[Content revision data]
==============================
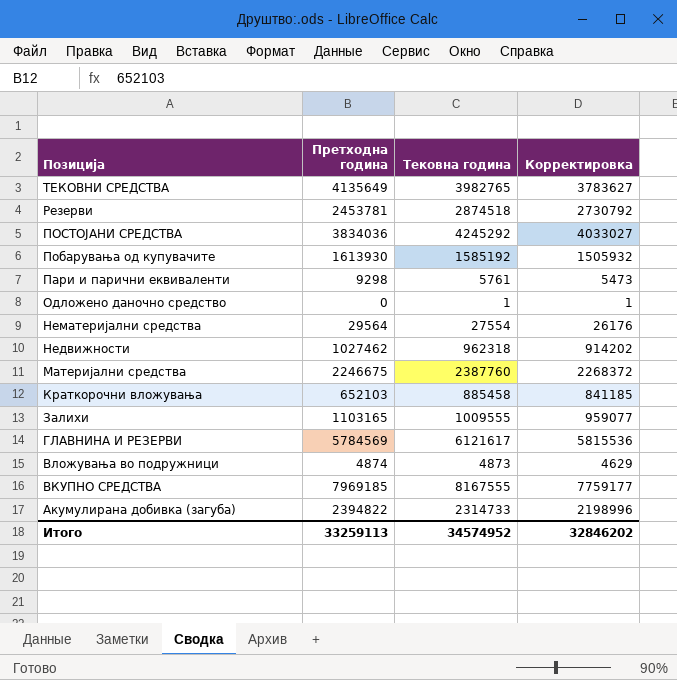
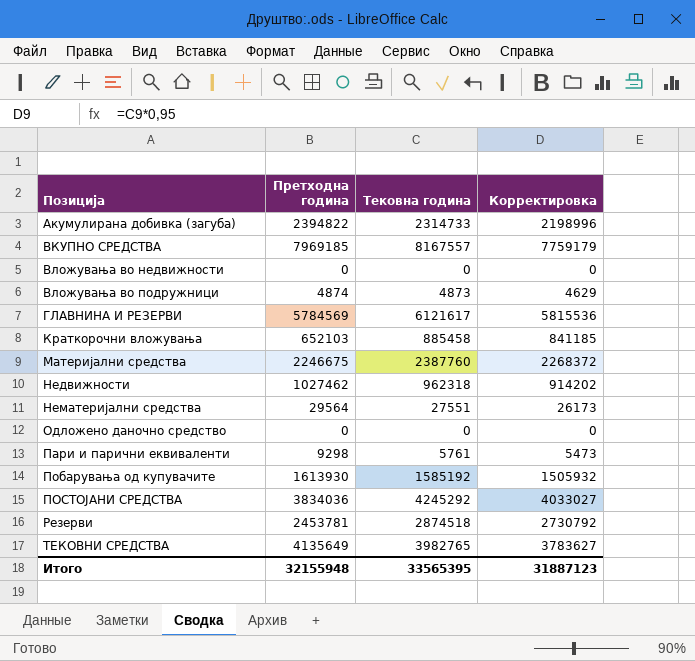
row order: Позиција descending -> Позиција ascending
row Залихи: 1103165 | 1009555 | 959077 -> none
ВКУПНО СРЕДСТВА | Тековна година: 8167555 -> 8167557
ВКУПНО СРЕДСТВА | Корректировка: 7759177 -> 7759179
row Вложувања во недвижности: none -> 0 | 0 | 0
Нематеријални средства | Тековна година: 27554 -> 27551
Нематеријални средства | Корректировка: 26176 -> 26173
Одложено даночно средство | Тековна година: 1 -> 0
Одложено даночно средство | Корректировка: 1 -> 0
Итого | Претходна година: 33259113 -> 32155948
Итого | Тековна година: 34574952 -> 33565395
Итого | Корректировка: 32846202 -> 31887123

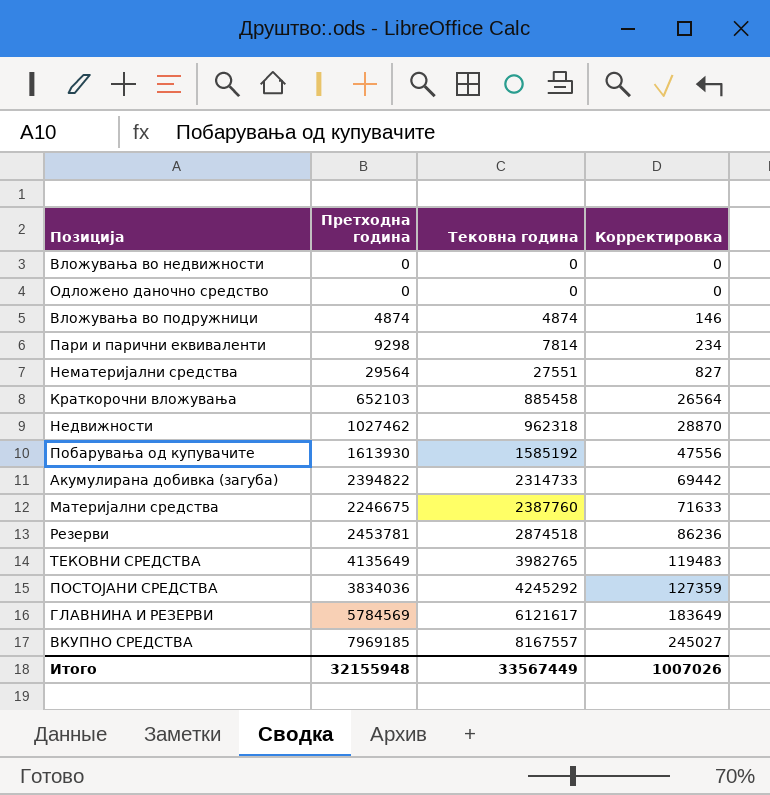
row order: Позиција ascending -> Тековна година ascending
column Корректировка | formula: [Тековна година] * 0,95 -> [Тековна година] * 0,03
Вложувања во подружници | Тековна година: 4873 -> 4874
Пари и парични еквиваленти | Тековна година: 5761 -> 7814
Итого | Тековна година: 33565395 -> 33567449
Итого | Корректировка: 31887123 -> 1007026

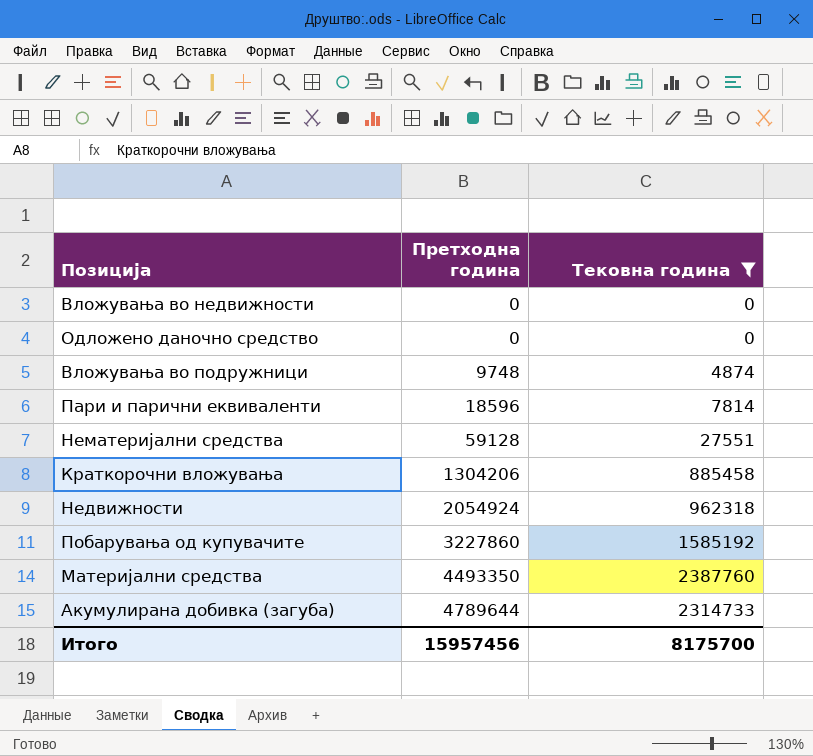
filter: none -> Тековна година <= 2387760
row order: Тековна година ascending -> Претходна година ascending
column Корректировка | formula: [Тековна година] * 0,03 -> none
Вложувања во подружници | Претходна година: 4874 -> 9748
Пари и парични еквиваленти | Претходна година: 9298 -> 18596
Нематеријални средства | Претходна година: 29564 -> 59128
Краткорочни вложувања | Претходна година: 652103 -> 1304206
Недвижности | Претходна година: 1027462 -> 2054924
Побарувања од купувачите | Претходна година: 1613930 -> 3227860
Материјални средства | Претходна година: 2246675 -> 4493350
Акумулирана добивка (загуба) | Претходна година: 2394822 -> 4789644
Итого | Претходна година: 32155948 -> 15957456
Итого | Тековна година: 33567449 -> 8175700

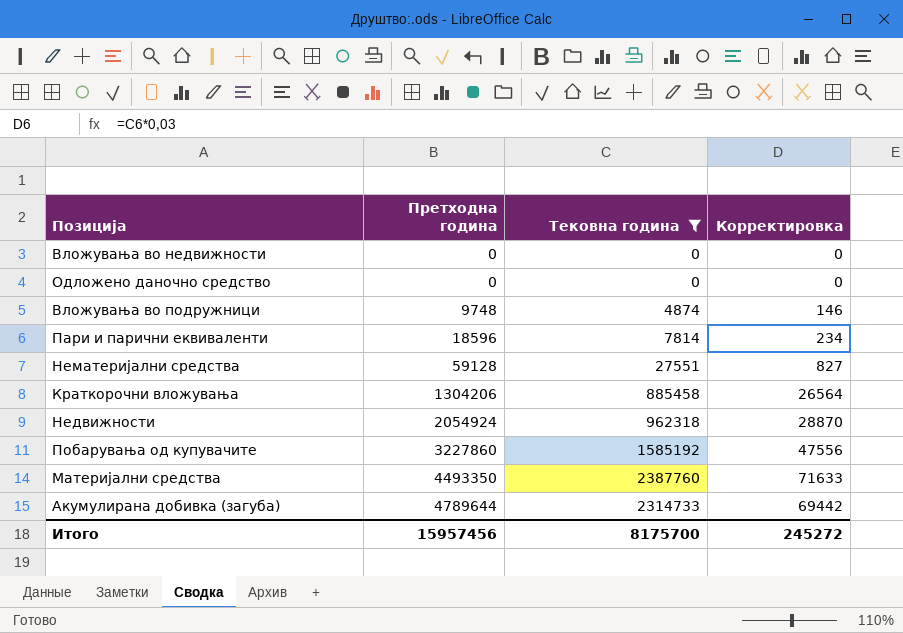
column Корректировка | formula: none -> [Тековна година] * 0,03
==============================
### WHAT IS NEEDED
Print exactly the lines above, between the one holding "Краткорочни вложувања |" and the one holding "Итого | Тековна година: 33567449 -> 8175700", inclusive, and nothing besides.

### RESPONSE
Краткорочни вложувања | Претходна година: 652103 -> 1304206
Недвижности | Претходна година: 1027462 -> 2054924
Побарувања од купувачите | Претходна година: 1613930 -> 3227860
Материјални средства | Претходна година: 2246675 -> 4493350
Акумулирана добивка (загуба) | Претходна година: 2394822 -> 4789644
Итого | Претходна година: 32155948 -> 15957456
Итого | Тековна година: 33567449 -> 8175700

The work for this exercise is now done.